The insightfulness of musical dissonance, intuition and quantum physics

Katie McCormick wrote an interesting piece on quantum music, whether dissonance “yields better insights”, and how music could help build intuition in physics:

This is where I think music can play the biggest role in physics: in building intuition. Intuition isn’t something granted only to geniuses or only to be trusted by the chosen few Einsteins of the world. Much of research in physics education is based on just this: helping students build a conceptual and intuitive framework to solve physics problems. Physics education researchers have found that giving students time for ‘messing about’, or exploring a physical system on their own – whether that’s in a lab, using computer simulations, or perhaps even through music – helps the students build an intuitive understanding of physics, which is demonstrated in their improvement in answering conceptual physics questions.

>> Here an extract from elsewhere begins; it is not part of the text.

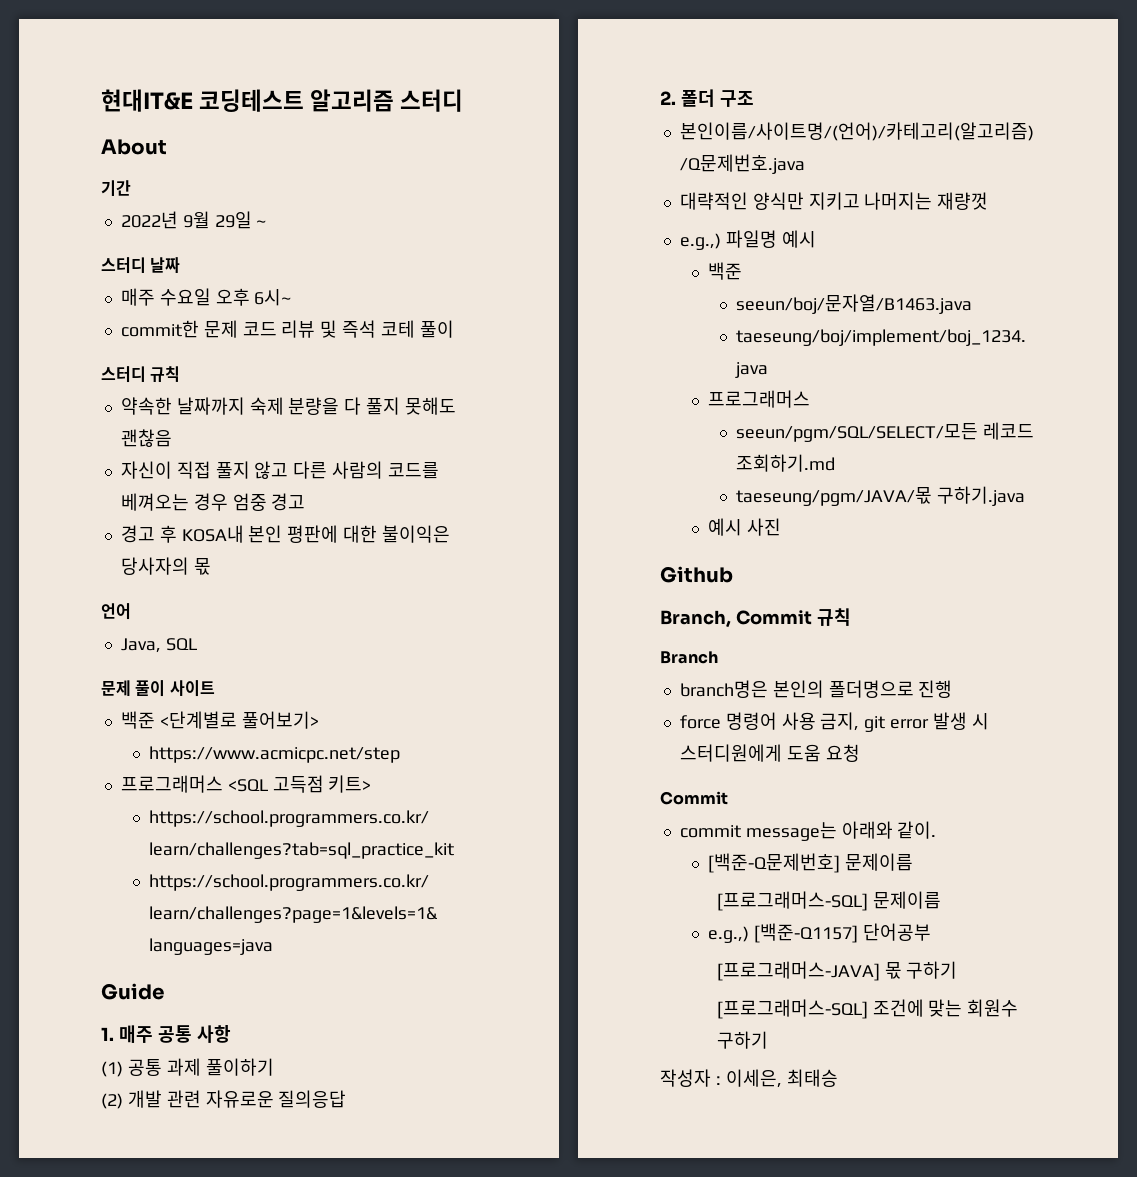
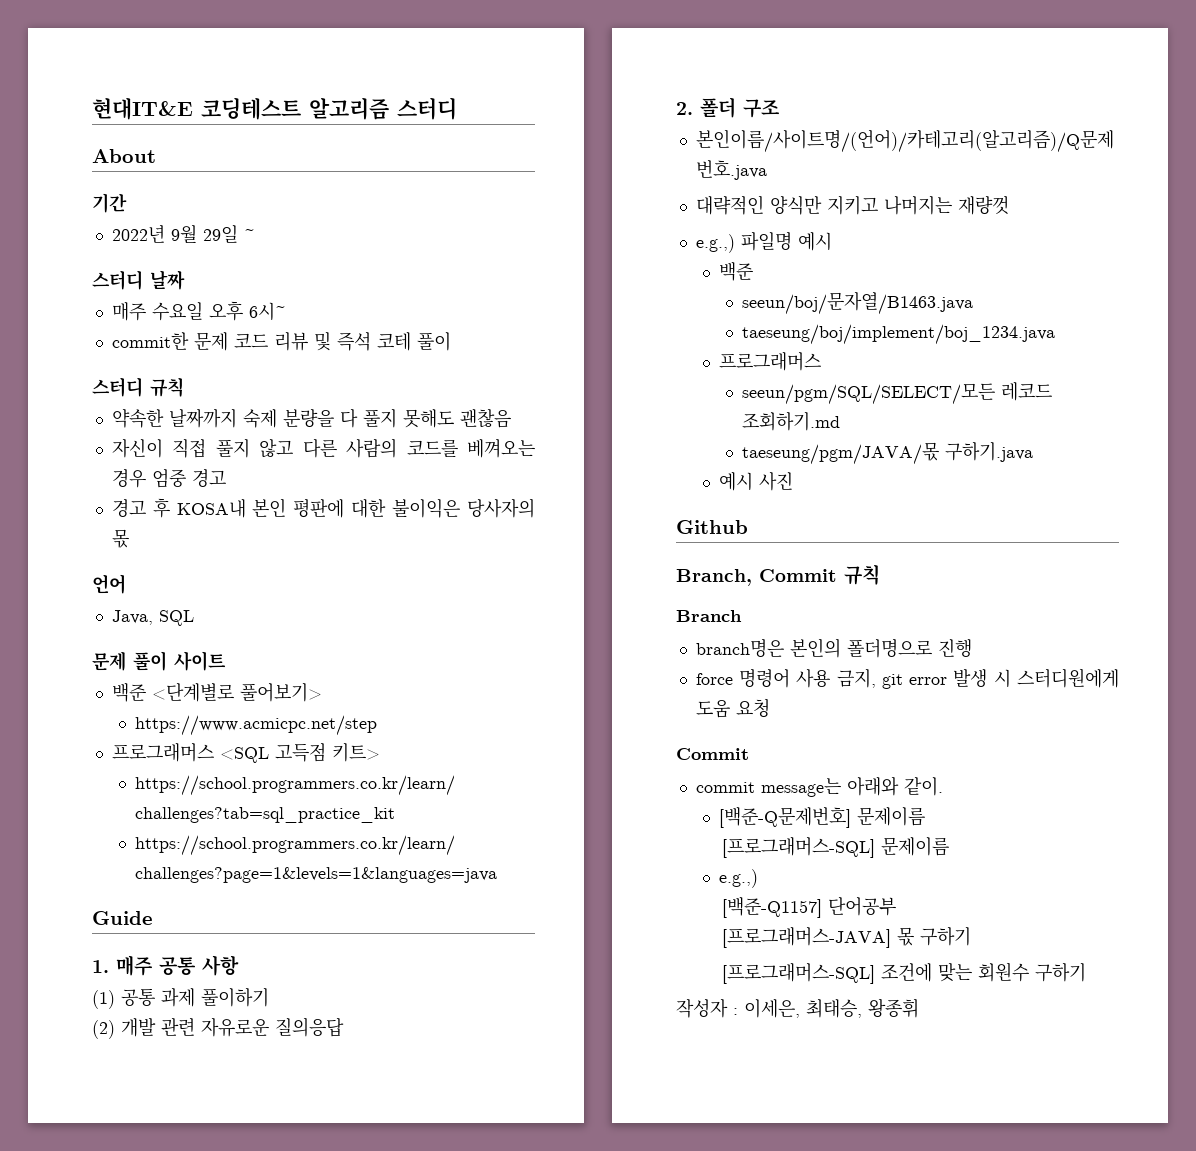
(750, 934) none -> (758, 878) //
[786,1069,838,1087] 최태승 -> [806,998,919,1018] 최태승, 왕종휘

How can music help build this physics intuition? It’s a different way of conceptualising mathematics, the language of physics. While some musical features are certainly culturally specific (such as the glissando, as discussed earlier), there’s a remarkable universality to many aspects of music. For example, a certain scale called the pentatonic scale in Western music shows up again and again in many different cultures around the world. Music, like mathematics, obeys the same laws, no matter where you are. But, also like mathematics, it’s such a broad field that it allows for creativity in inventing new subsets of mathematical rules, leading to new styles and genres of music, and possibly inspiring new lines of enquiry in physics.

It was nice to see Stephon Alexander get a reference too.